The answer must be an exact copy of the records, with every picture left out.

--------------------------------------------------

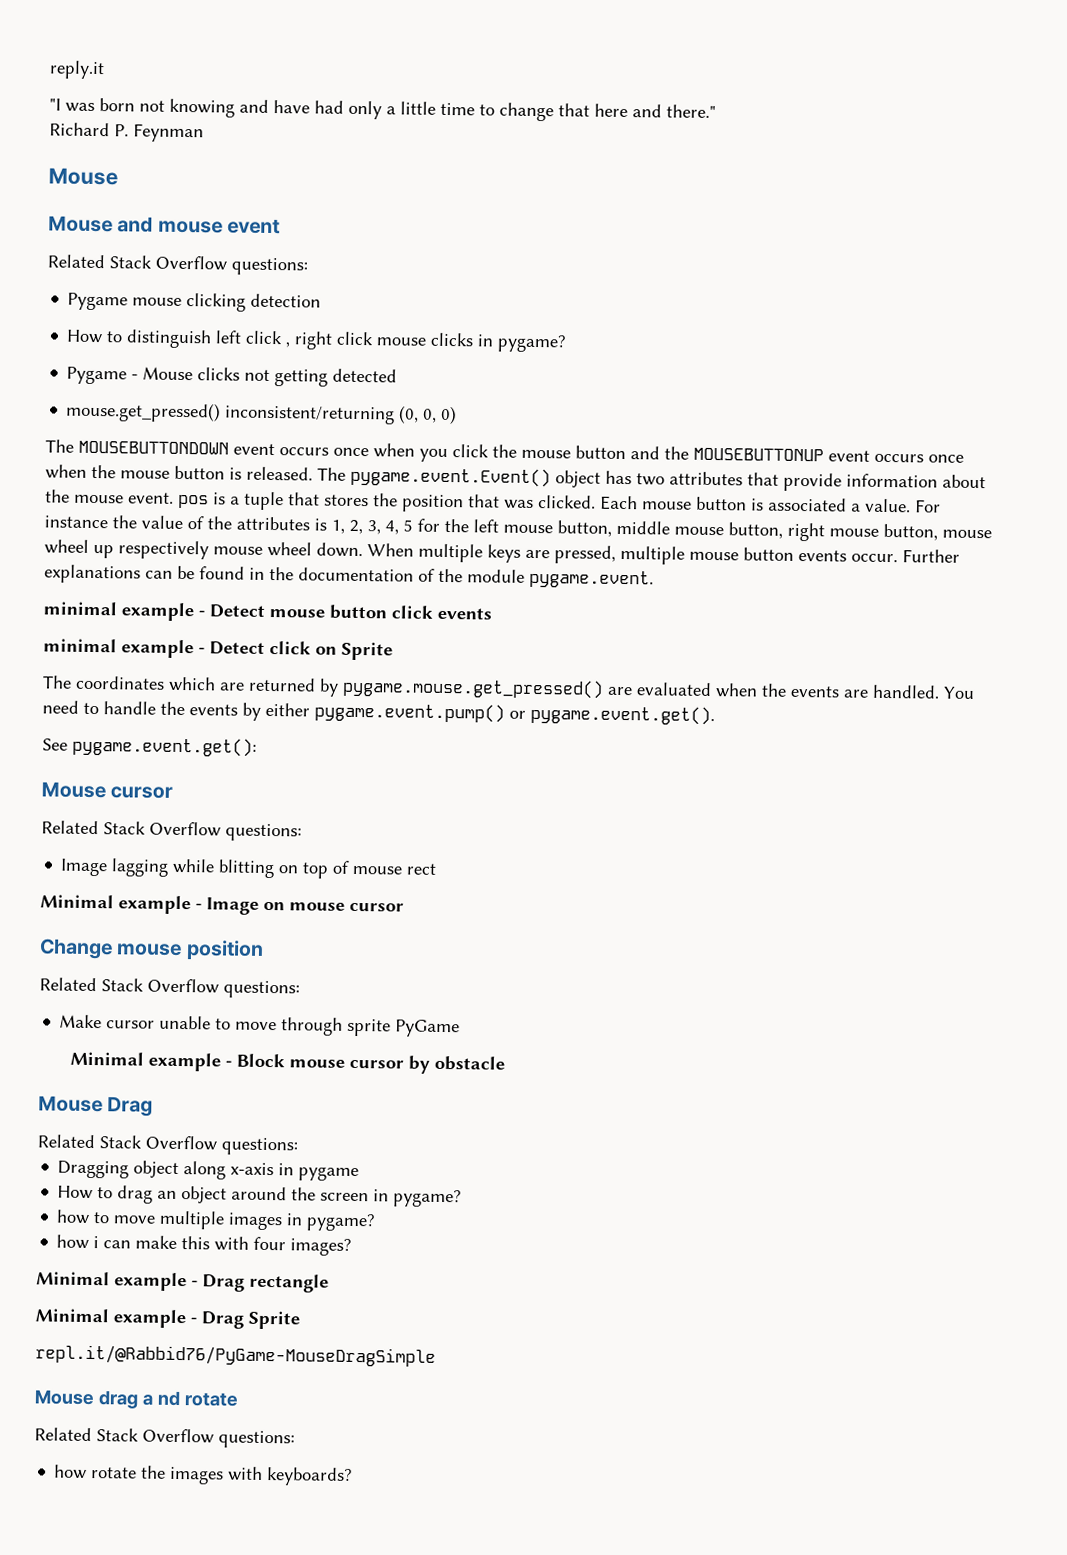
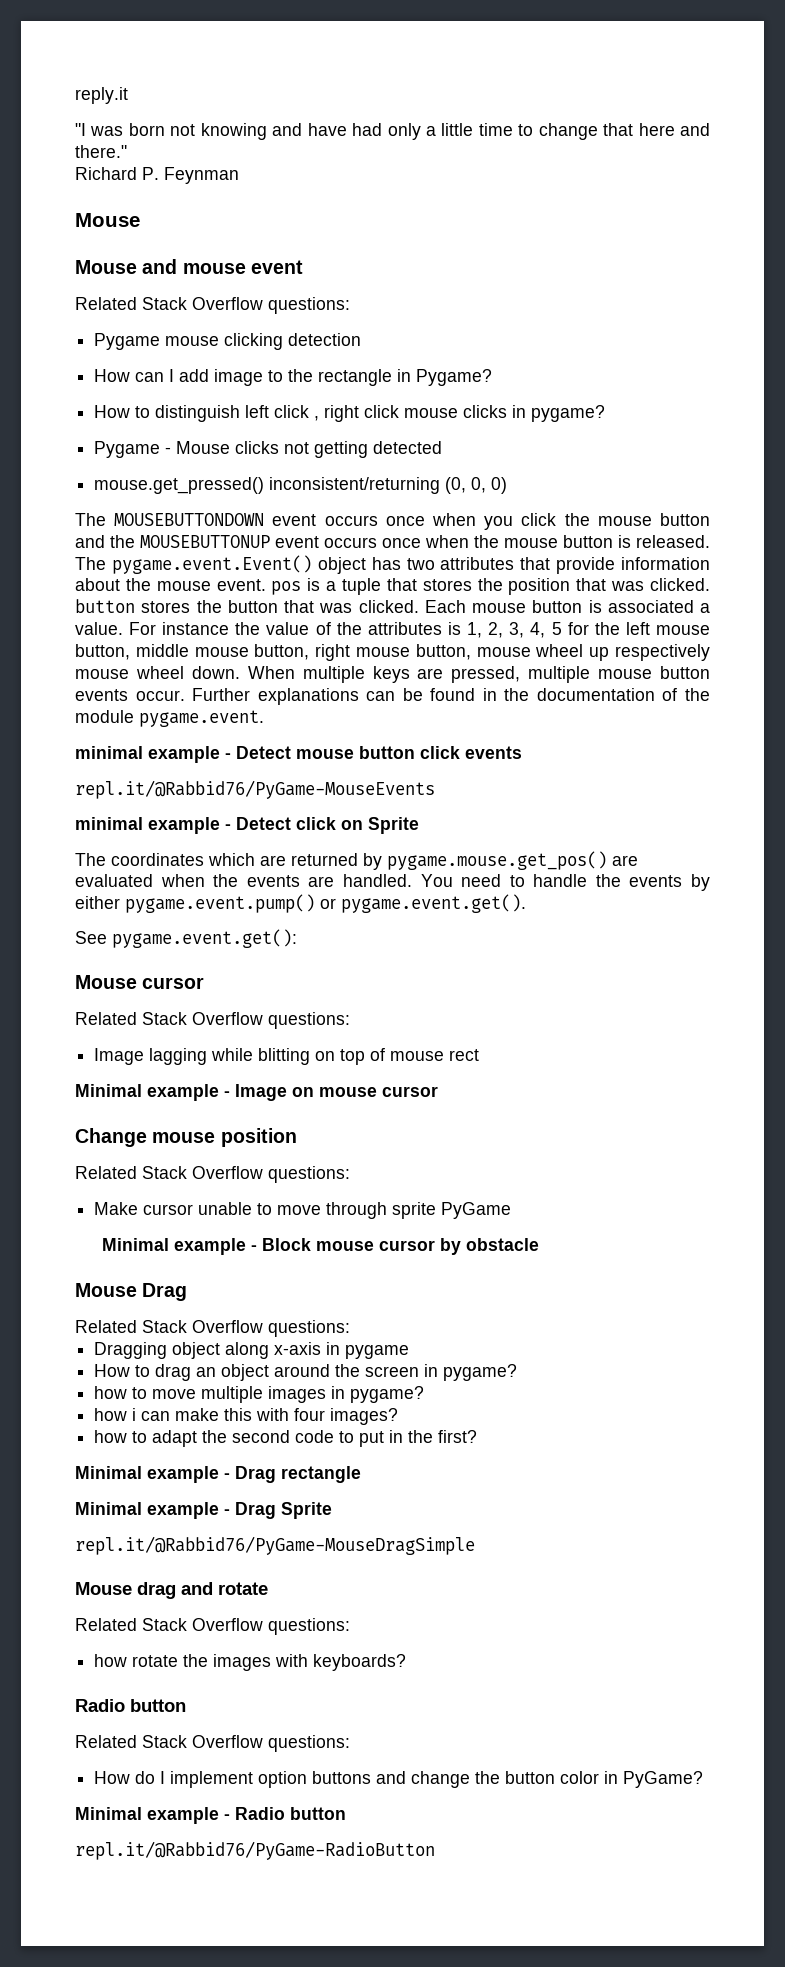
(322, 300) none -> [94,369,493,386] // How can I add image to the rectangle in Pygame?
(596, 502) none -> [75,599,419,613] button stores the button that was clicked.
(492, 613) none -> [75,780,435,799] // repl.it/@Rabbid76/PyGame-MouseEvents
[342,677,604,699] pygame.mouse.get_pressed() -> [387,851,607,870] pygame.mouse.get_pos()
(353, 1247) none -> [94,1430,478,1447] // how to adapt the second code to put in the first?
[141,1390,181,1407] a nd -> [181,1582,213,1595] and
(354, 1476) none -> [75,1699,186,1712] [75,1735,350,1752] [94,1771,704,1788] [75,1807,346,1824] [75,1841,435,1860] // Radio button // Related Stack Overflow questions: // How do I implement option buttons and change the button color in PyGame? // Minimal example - Radio button // repl.it/@Rabbid76/PyGame-RadioButton

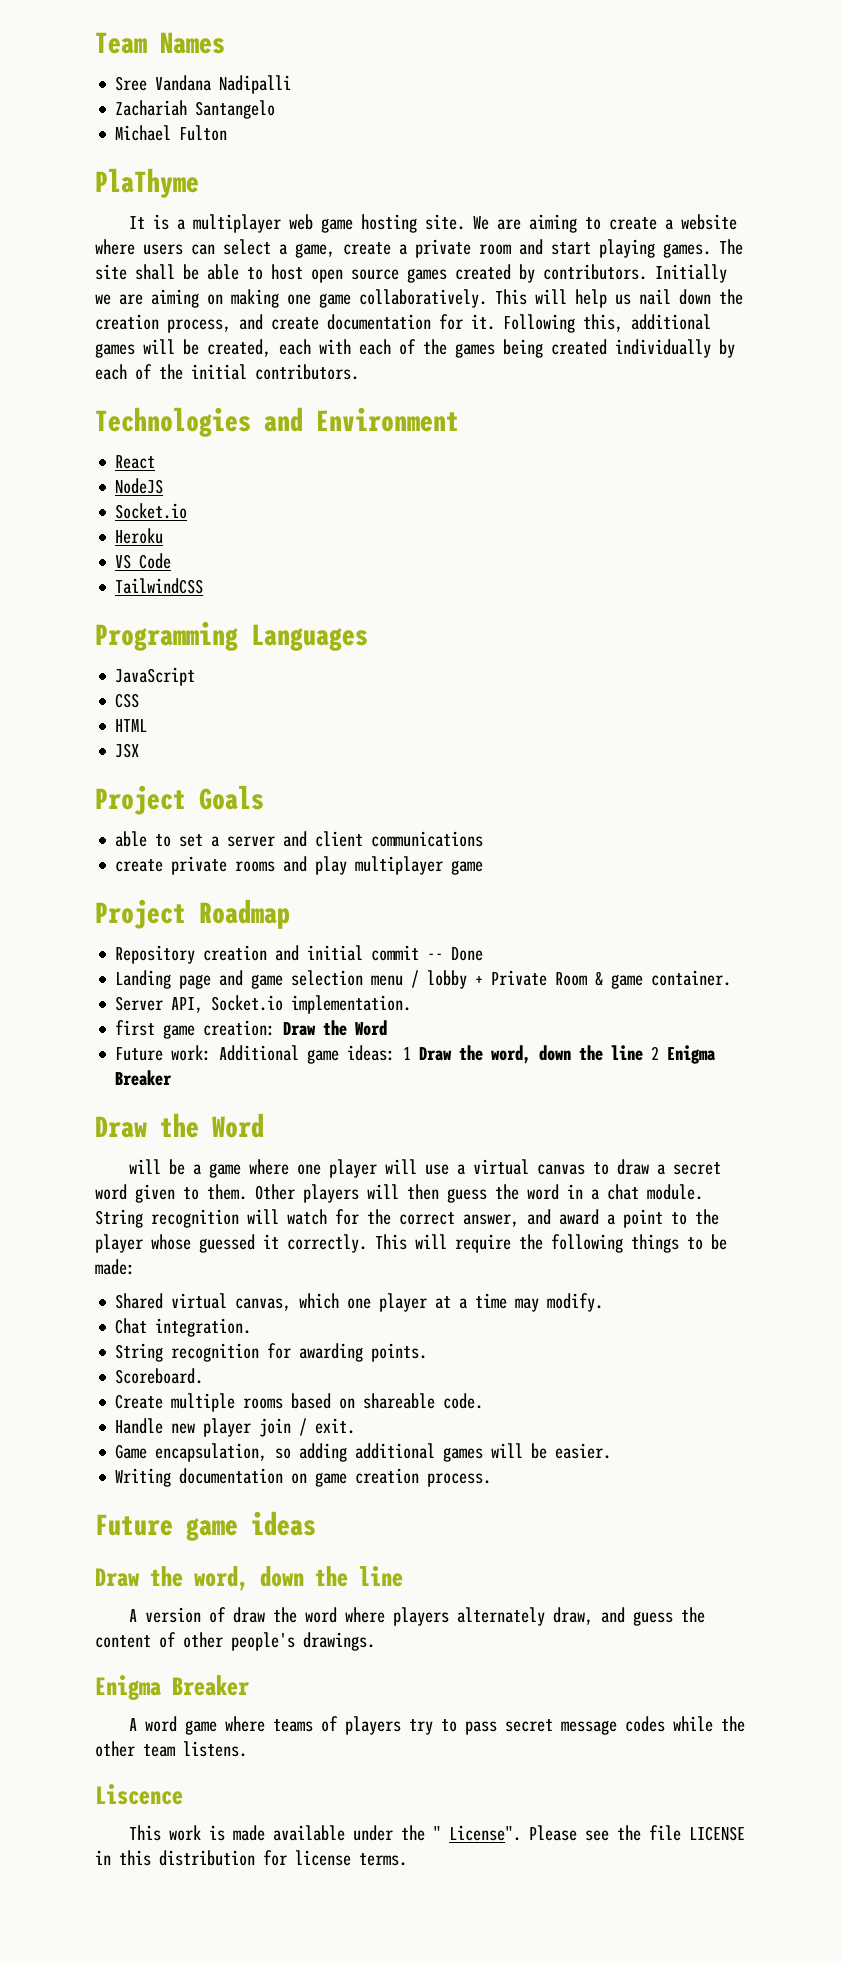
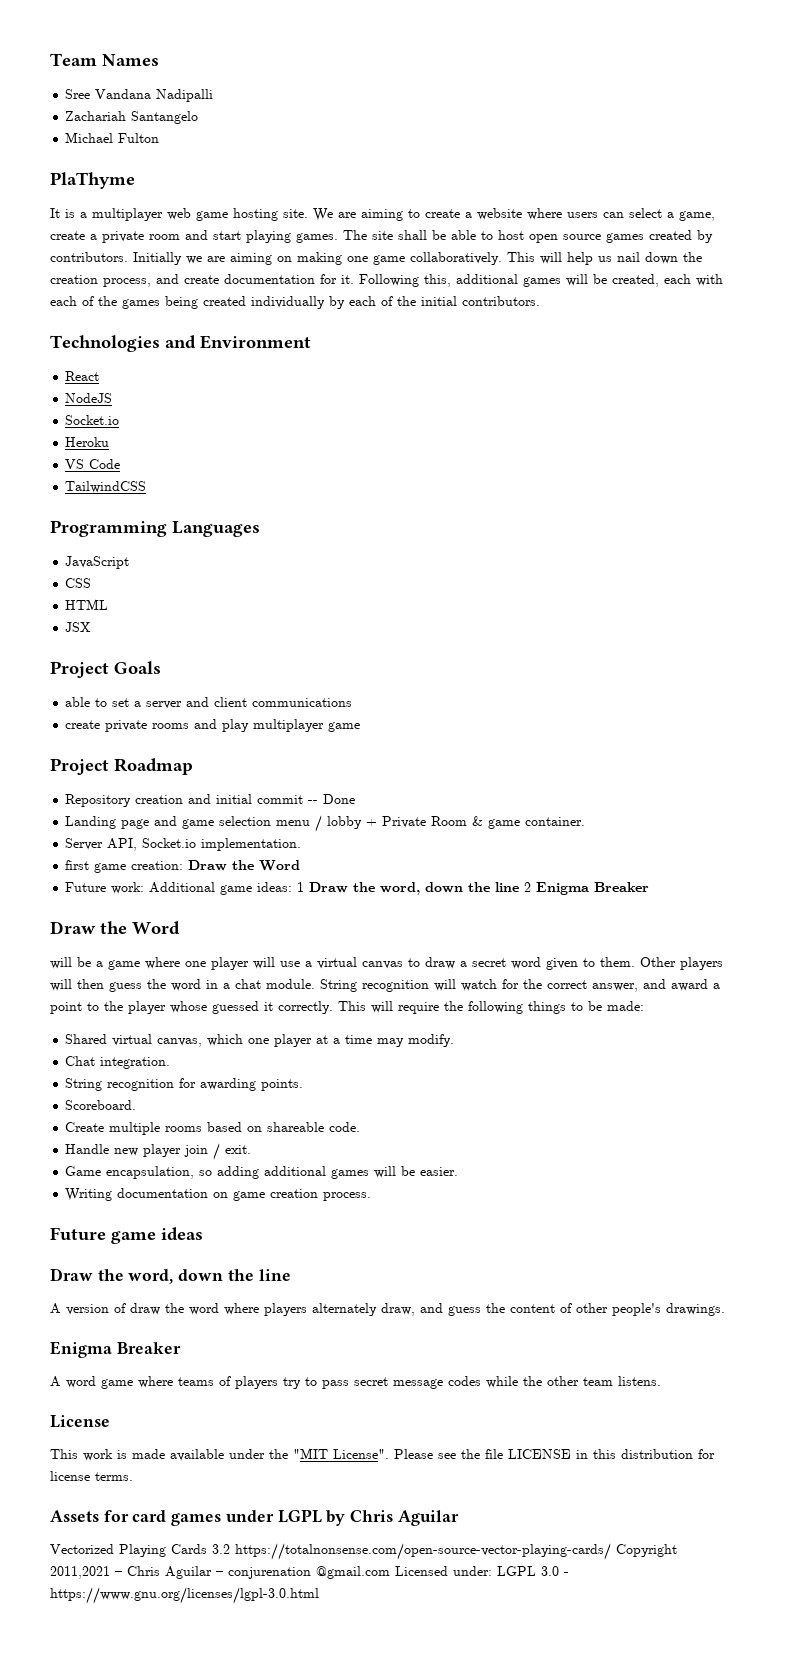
[95,1784,183,1805] Liscence -> [50,1415,110,1428] License
[432,1826,441,1840] " -> [293,1448,328,1459] "MIT
(407, 1859) none -> [50,1509,459,1526] [50,1543,677,1560] [50,1566,569,1579] [50,1587,319,1604] // Assets for card games under LGPL by Chris Aguilar // Vectorized Playing Cards 3.2 https://totalnonsense.com/open-source-vector-playing-cards/ Copyright 2011,2021 – Chris Aguilar – conjurenation @gmail.com Licensed under: LGPL 3.0 - https://www.gnu.org/licenses/lgpl-3.0.html

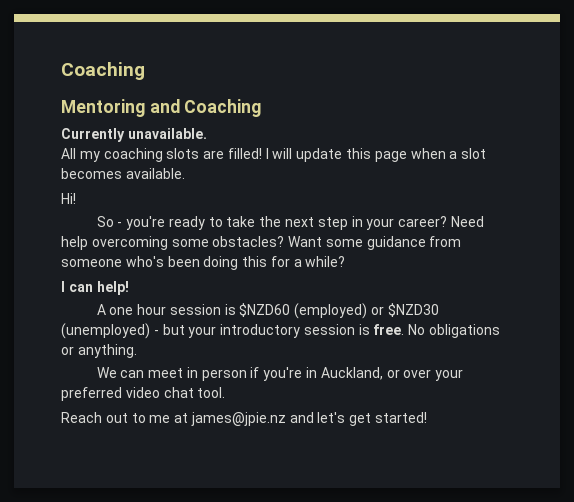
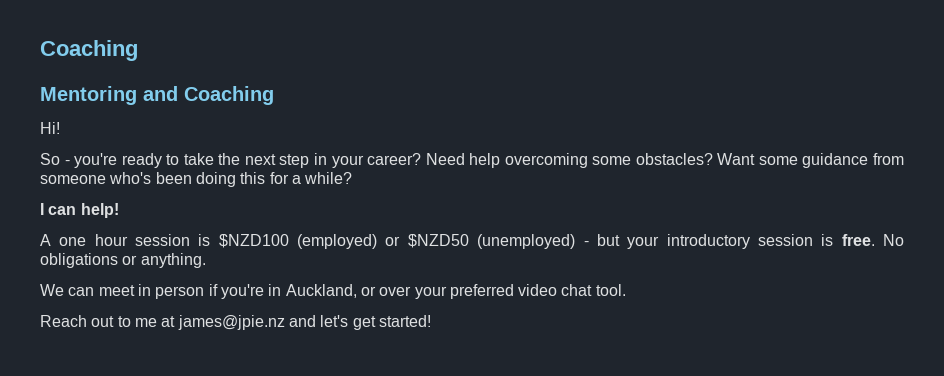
[61,128,207,142] [61,148,487,162] [61,168,185,179] // Currently unavailable. // All my coaching slots are filled! I will update this page when a slot becomes available. -> (274, 95) none
[239,303,291,317] $NZD60 -> [218,234,289,248] $NZD100
[387,303,439,317] $NZD30 -> [407,234,469,248] $NZD50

--------------------------------------------------

Your solution:
(322, 300) none -> [94,369,493,386] // How can I add image to the rectangle in Pygame?
(596, 502) none -> [75,599,419,613] button stores the button that was clicked.
(492, 613) none -> [75,780,435,799] // repl.it/@Rabbid76/PyGame-MouseEvents
[342,677,604,699] pygame.mouse.get_pressed() -> [387,851,607,870] pygame.mouse.get_pos()
(353, 1247) none -> [94,1430,478,1447] // how to adapt the second code to put in the first?
[141,1390,181,1407] a nd -> [181,1582,213,1595] and
(354, 1476) none -> [75,1699,186,1712] [75,1735,350,1752] [94,1771,704,1788] [75,1807,346,1824] [75,1841,435,1860] // Radio button // Related Stack Overflow questions: // How do I implement option buttons and change the button color in PyGame? // Minimal example - Radio button // repl.it/@Rabbid76/PyGame-RadioButton

[95,1784,183,1805] Liscence -> [50,1415,110,1428] License
[432,1826,441,1840] " -> [293,1448,328,1459] "MIT
(407, 1859) none -> [50,1509,459,1526] [50,1543,677,1560] [50,1566,569,1579] [50,1587,319,1604] // Assets for card games under LGPL by Chris Aguilar // Vectorized Playing Cards 3.2 https://totalnonsense.com/open-source-vector-playing-cards/ Copyright 2011,2021 – Chris Aguilar – conjurenation @gmail.com Licensed under: LGPL 3.0 - https://www.gnu.org/licenses/lgpl-3.0.html

[61,128,207,142] [61,148,487,162] [61,168,185,179] // Currently unavailable. // All my coaching slots are filled! I will update this page when a slot becomes available. -> (274, 95) none
[239,303,291,317] $NZD60 -> [218,234,289,248] $NZD100
[387,303,439,317] $NZD30 -> [407,234,469,248] $NZD50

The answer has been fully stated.